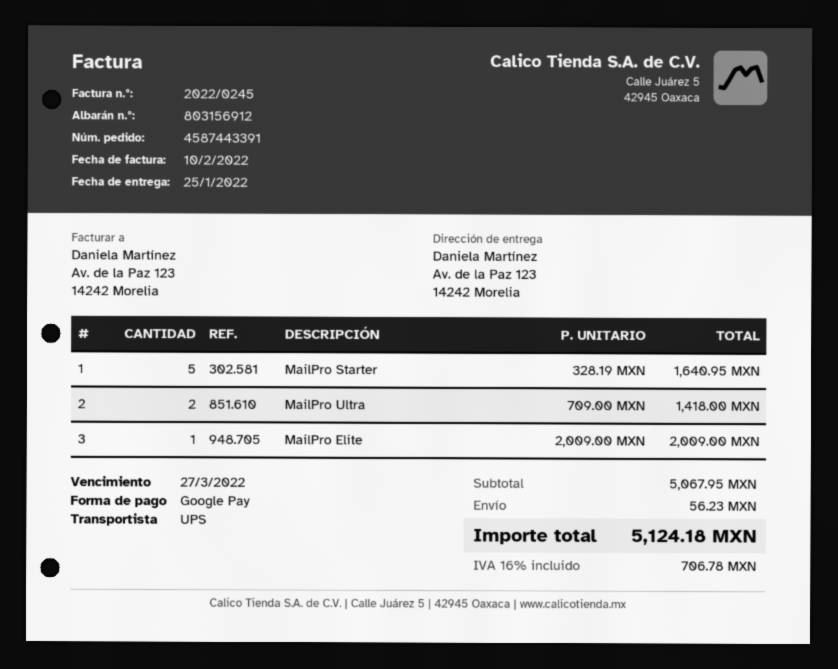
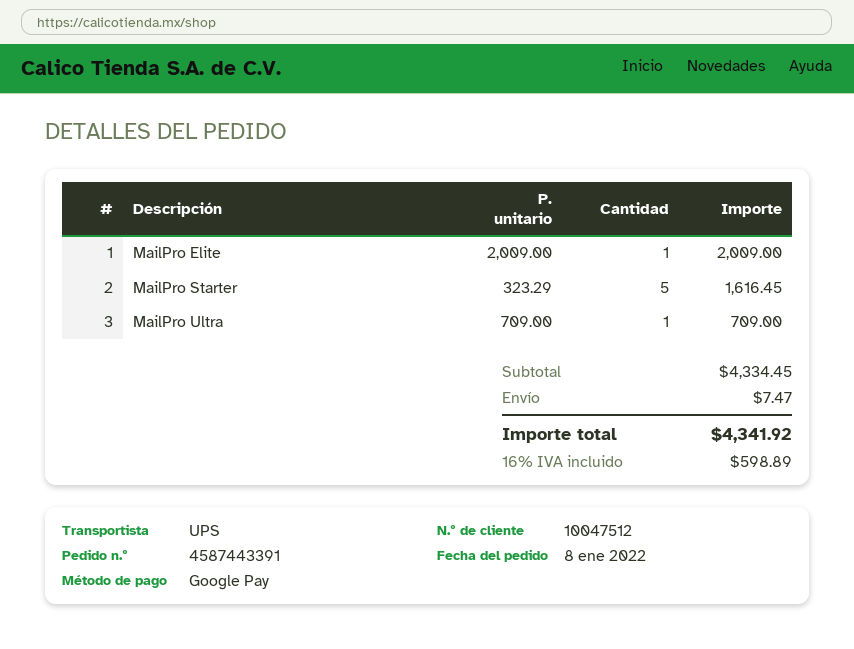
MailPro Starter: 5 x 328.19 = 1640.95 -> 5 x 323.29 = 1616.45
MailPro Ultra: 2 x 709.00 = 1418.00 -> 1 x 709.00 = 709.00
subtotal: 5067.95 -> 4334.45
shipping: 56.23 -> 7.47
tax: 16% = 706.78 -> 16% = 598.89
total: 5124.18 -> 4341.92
_ _ _
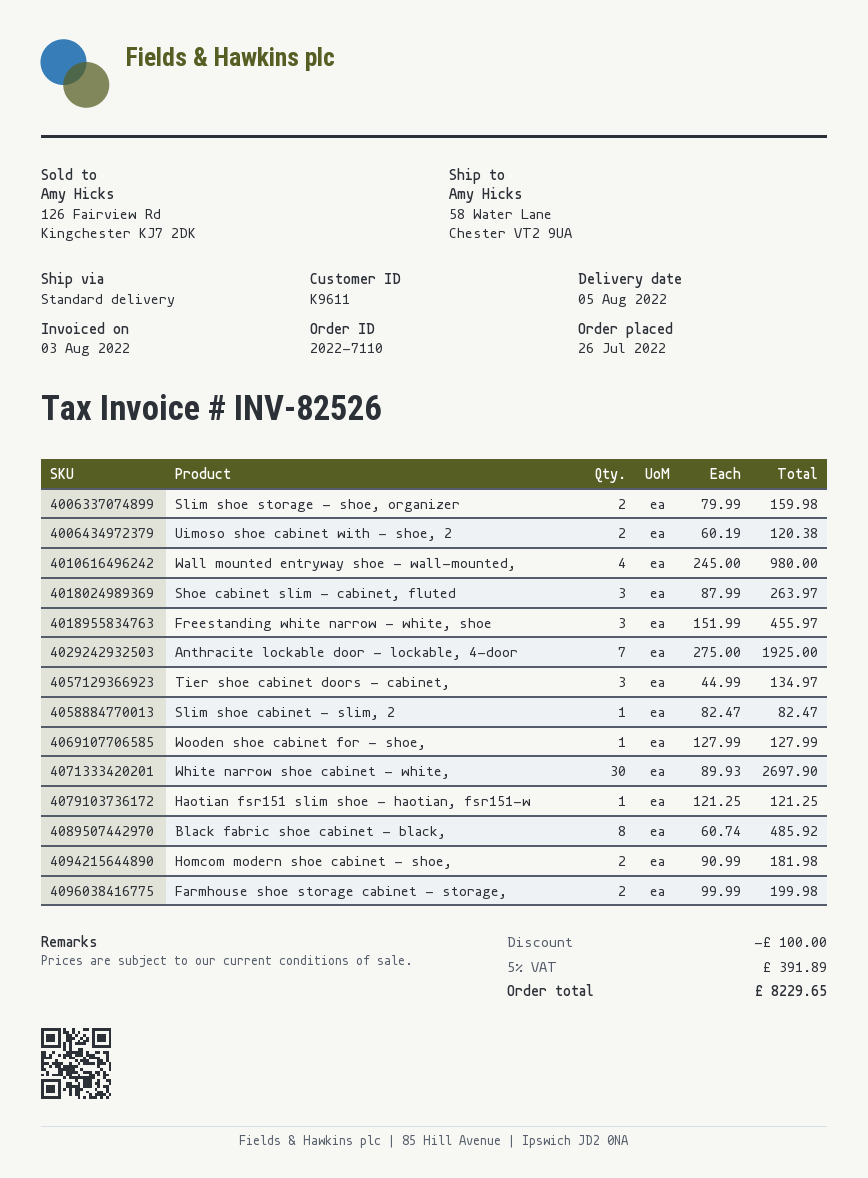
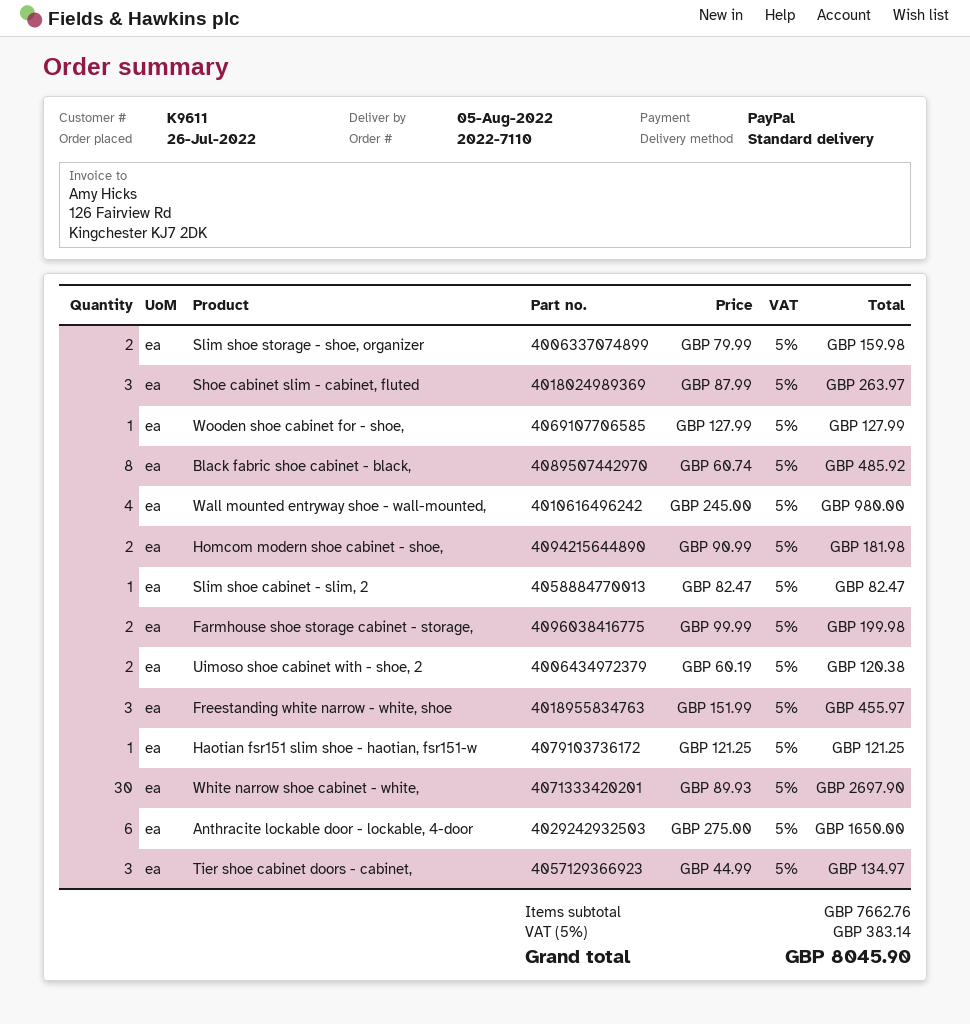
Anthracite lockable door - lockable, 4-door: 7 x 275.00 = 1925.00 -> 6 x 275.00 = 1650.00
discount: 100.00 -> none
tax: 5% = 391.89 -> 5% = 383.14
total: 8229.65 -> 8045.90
_ _ _
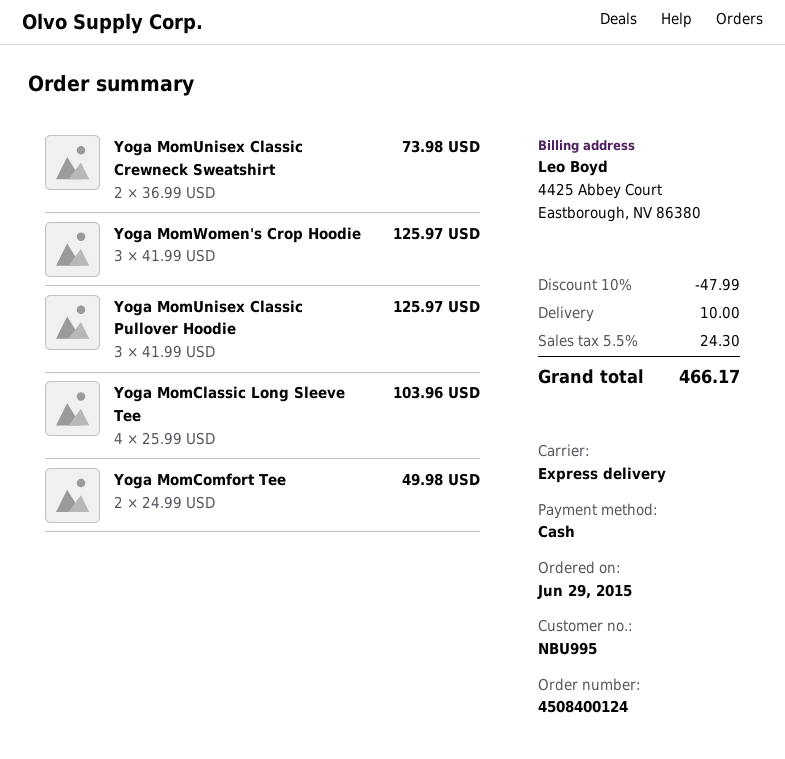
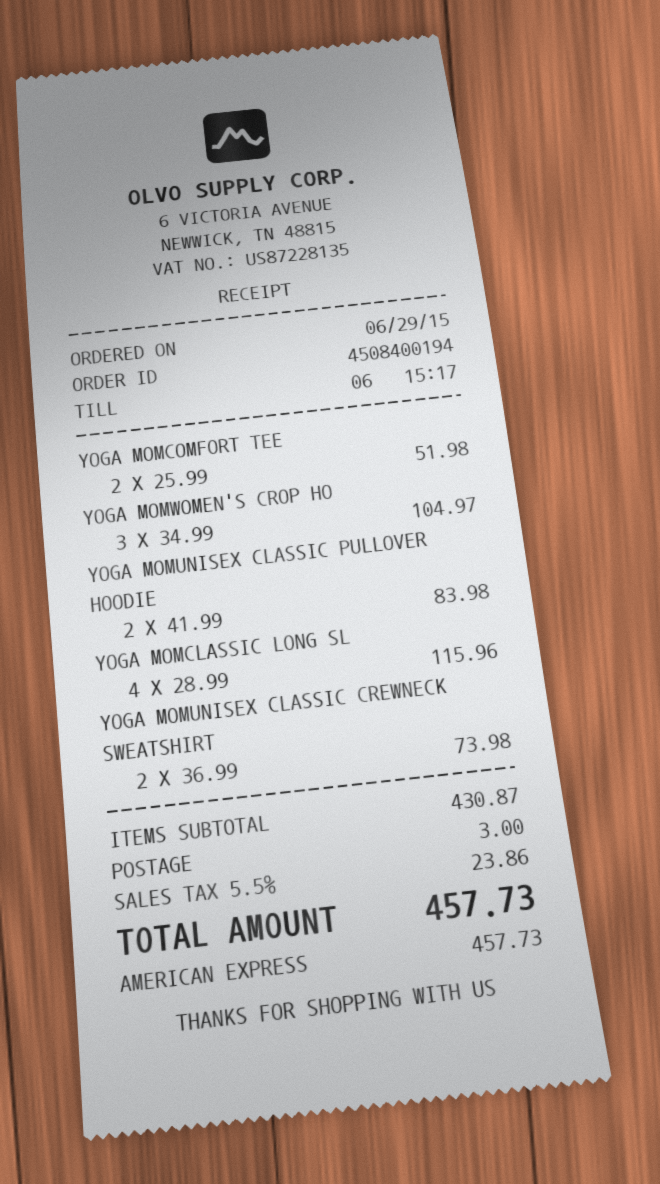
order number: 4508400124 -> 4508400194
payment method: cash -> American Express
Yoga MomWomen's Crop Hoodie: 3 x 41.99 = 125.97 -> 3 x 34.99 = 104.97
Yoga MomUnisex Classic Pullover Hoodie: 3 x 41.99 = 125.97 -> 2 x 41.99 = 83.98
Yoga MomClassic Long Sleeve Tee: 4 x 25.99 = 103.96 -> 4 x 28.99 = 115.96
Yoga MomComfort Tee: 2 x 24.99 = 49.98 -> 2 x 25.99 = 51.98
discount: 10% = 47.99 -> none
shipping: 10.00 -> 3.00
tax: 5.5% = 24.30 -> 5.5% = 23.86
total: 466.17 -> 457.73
_ _ _
* [Exercise instructions]: Only the lines above from the line containing "shipping: 10.00 -> 3.00" through the line containing "total: 466.17 -> 457.73" should be retyped, exactly and with both ends included.

* [Solved exercise]:
shipping: 10.00 -> 3.00
tax: 5.5% = 24.30 -> 5.5% = 23.86
total: 466.17 -> 457.73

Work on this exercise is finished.